Mercredi 28 octobre 2009, par rédac-rss // Informatique-High tech

Sauf surprise, Free (groupe Iliad), actuellement fournisseur d’accès à Internet, est le seul candidat annoncé, les autres postulants ayant finalement abandonné. L’opérateur mobile virtuel Kertel (ancienne filiale d’Iliad), le câblo-opérateur Numericable, l’opérateur virtuel Virgin Mobile, le conglomérat Bolloré et l’opérateur égyptien Orascom ont tous jeté l’éponge, découragés par l’ampleur de la tâche : en plus de s’acquitter du prix de la licence (facturée 240 millions d’euros), le nouvel arrivant devra construire son propre réseau. Un coût évalué à environ un milliard d’euros.
 
Pourquoi un quatrième opérateur ?
En France, le marché de la téléphonie représente près de 59 millions de clients pour le mobile et des chiffres d’affaires cumulés de près de 25 milliards d’euros en 2008 pour les trois opérateurs en place (SFR, Orange/France Télécom et Bouygues Telecom). « L’arrivée d’un quatrième acteur pourrait, sans mettre en danger les opérateurs en place, être favorable aux consommateurs », estime l’Arcep.
 
Quatrième licence = des offres moins chères pour les consommateurs ?

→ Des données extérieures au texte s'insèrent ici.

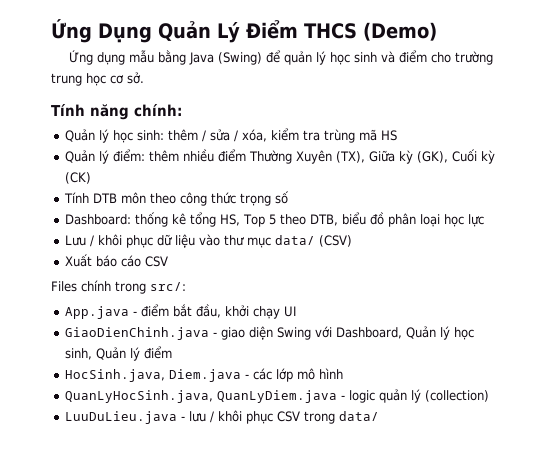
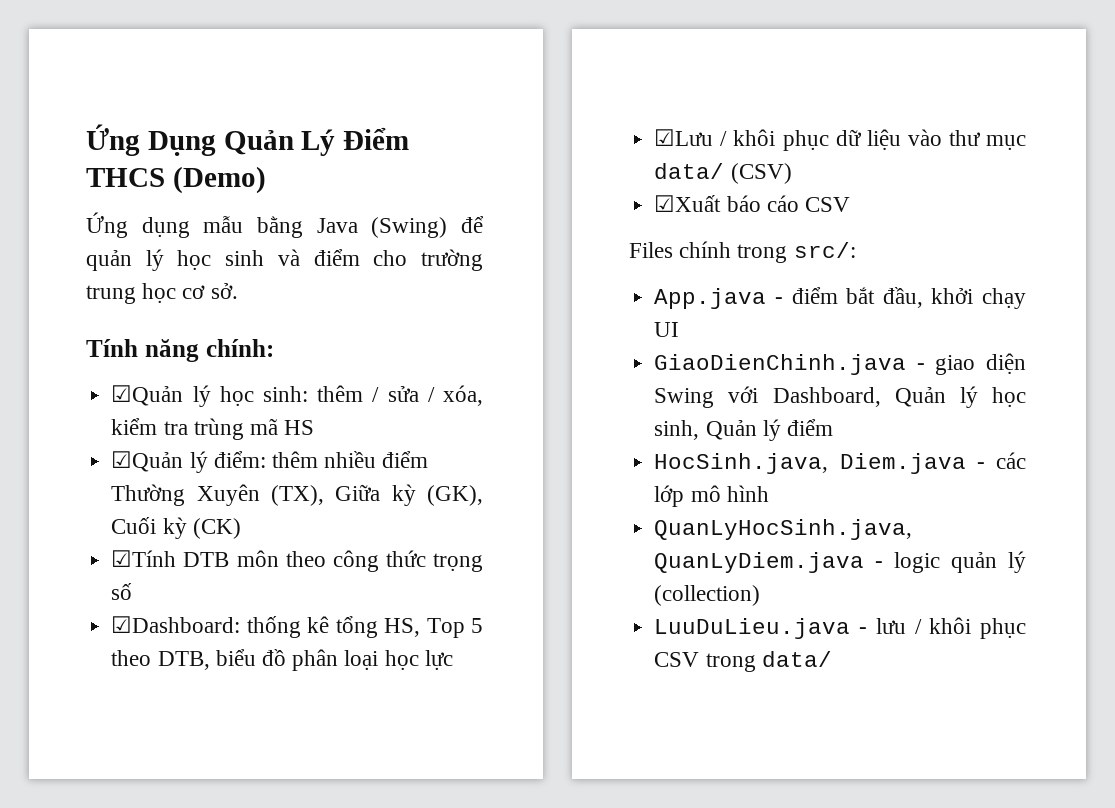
- Quản lý học sinh: thêm / sửa / xóa, kiểm tra trùng mã HS
+ ☑Quản lý học sinh: thêm / sửa / xóa, kiểm tra trùng mã HS
- Quản lý điểm: thêm nhiều điểm Thường Xuyên (TX), Giữa kỳ (GK), Cuối kỳ (CK)
+ ☑Quản lý điểm: thêm nhiều điểm Thường Xuyên (TX), Giữa kỳ (GK), Cuối kỳ (CK)
- Tính DTB môn theo công thức trọng số
+ ☑Tính DTB môn theo công thức trọng số
- Dashboard: thống kê tổng HS, Top 5 theo DTB, biểu đồ phân loại học lực
+ ☑Dashboard: thống kê tổng HS, Top 5 theo DTB, biểu đồ phân loại học lực
- Lưu / khôi phục dữ liệu vào thư mục data/ (CSV)
+ ☑Lưu / khôi phục dữ liệu vào thư mục data/ (CSV)
- Xuất báo cáo CSV
+ ☑Xuất báo cáo CSV

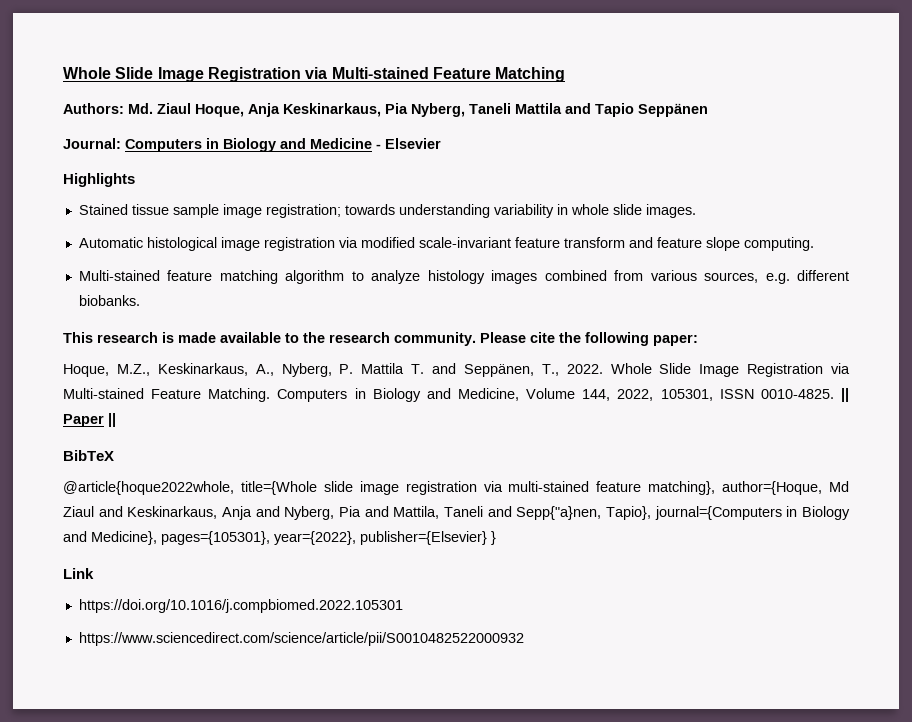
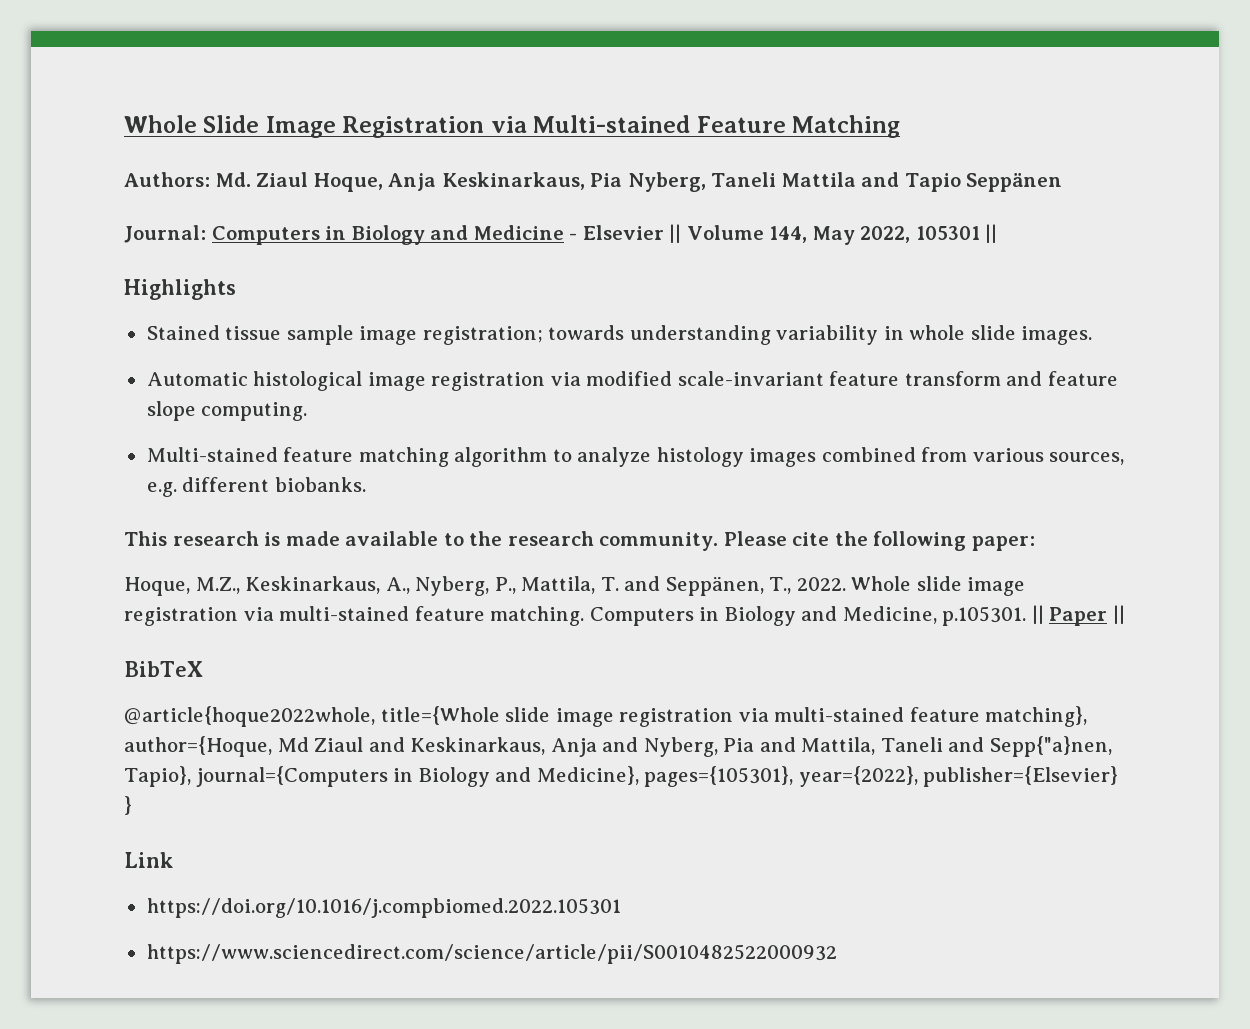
- Journal: Computers in Biology and Medicine - Elsevier
+ Journal: Computers in Biology and Medicine - Elsevier || Volume 144, May 2022, 105301 ||
- Hoque, M.Z., Keskinarkaus, A., Nyberg, P. Mattila T. and Seppänen, T., 2022.
+ Hoque, M.Z., Keskinarkaus, A., Nyberg, P., Mattila, T. and Seppänen, T., 2022.
- Whole Slide Image Registration via Multi-stained Feature Matching.
+ Whole slide image registration via multi-stained feature matching.
- Computers in Biology and Medicine, Volume 144, 2022, 105301, ISSN 0010-4825. || Paper ||
+ Computers in Biology and Medicine, p.105301. || Paper ||

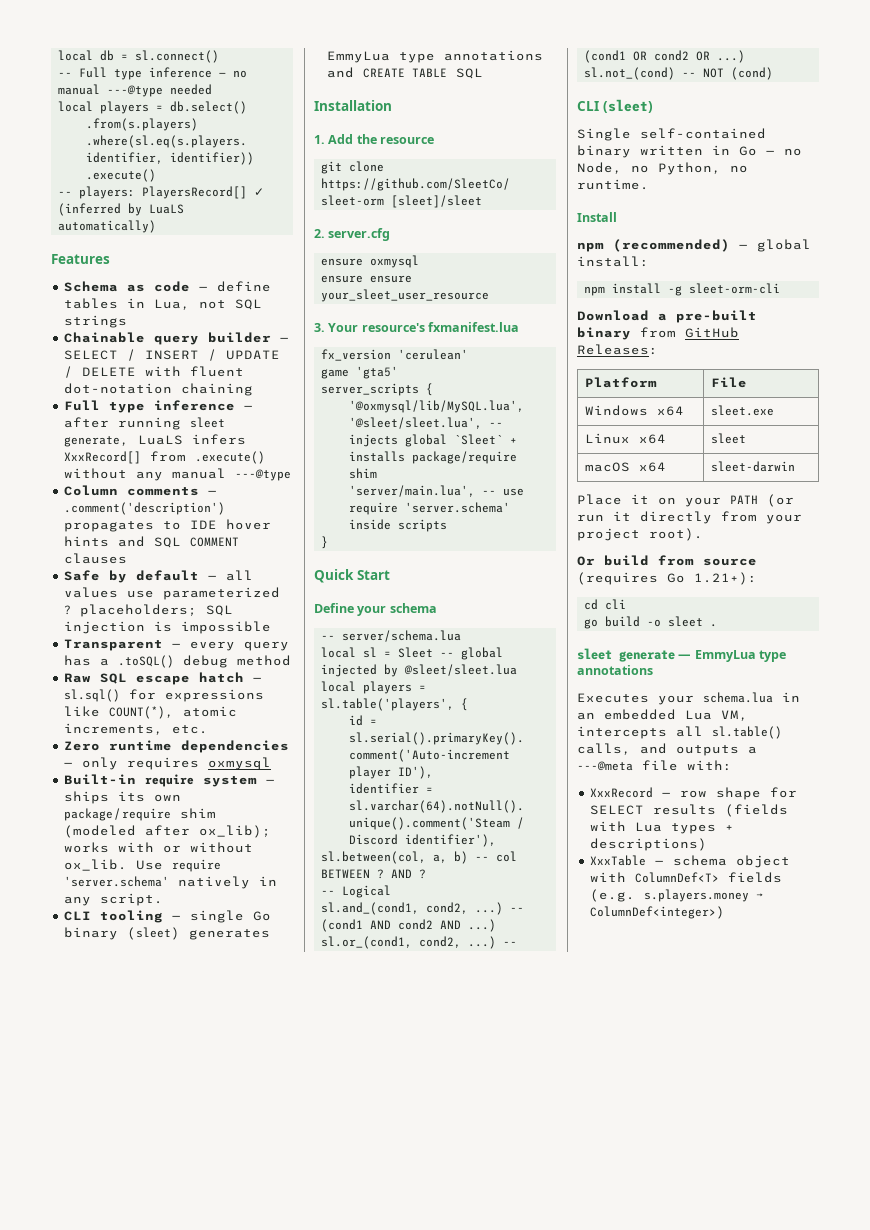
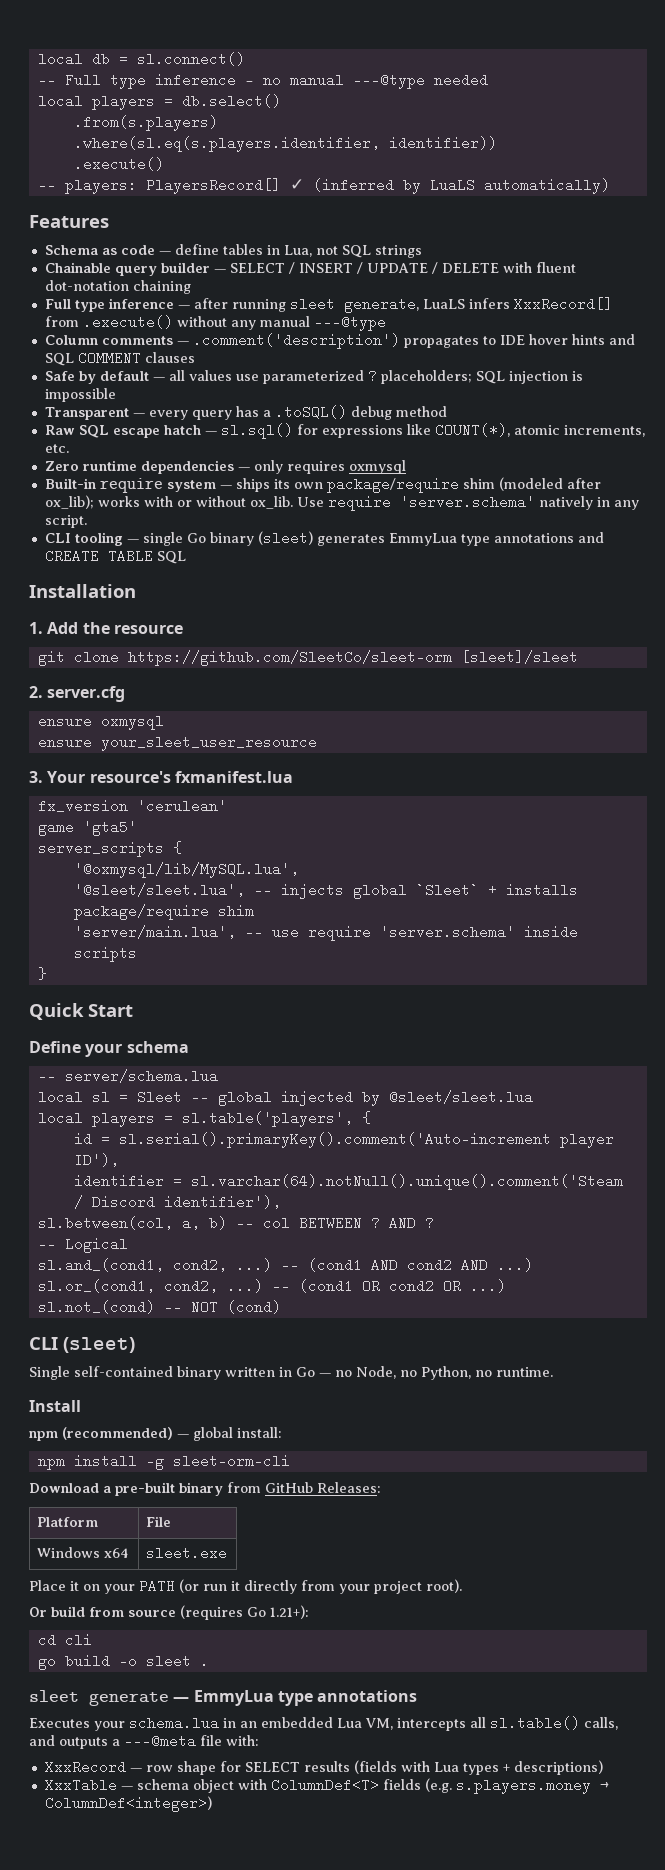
- ensure ensure your_sleet_user_resource
+ ensure your_sleet_user_resource
- Linux x64 | sleet
- macOS x64 | sleet-darwin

Free assure que, s’il est choisi, il ouvrira son service de téléphonie mobile 18 mois après avoir eu la licence, soit dès l’été 2011. Il a d’ailleurs promis de faire baisser les prix, divisant par deux la facture des Français, dans une interview au Figaro. Selon un rapport réalisé par Bercy en 2008, l’arrivée de ce quatrième opérateur ferait baisser les prix de 7%, soit « un gain de 1,224 milliard d’euros par an pour les consommateurs ». Mais les prix cassés sont à exclure. « Si le nouvel entrant engageait une vraie guerre des prix, vu la taille des opérateurs en place, il serait le premier à disparaître », a mis en garde lundi le président de l’Arcep Jean-Ludovic Silicani dans une interview au Monde.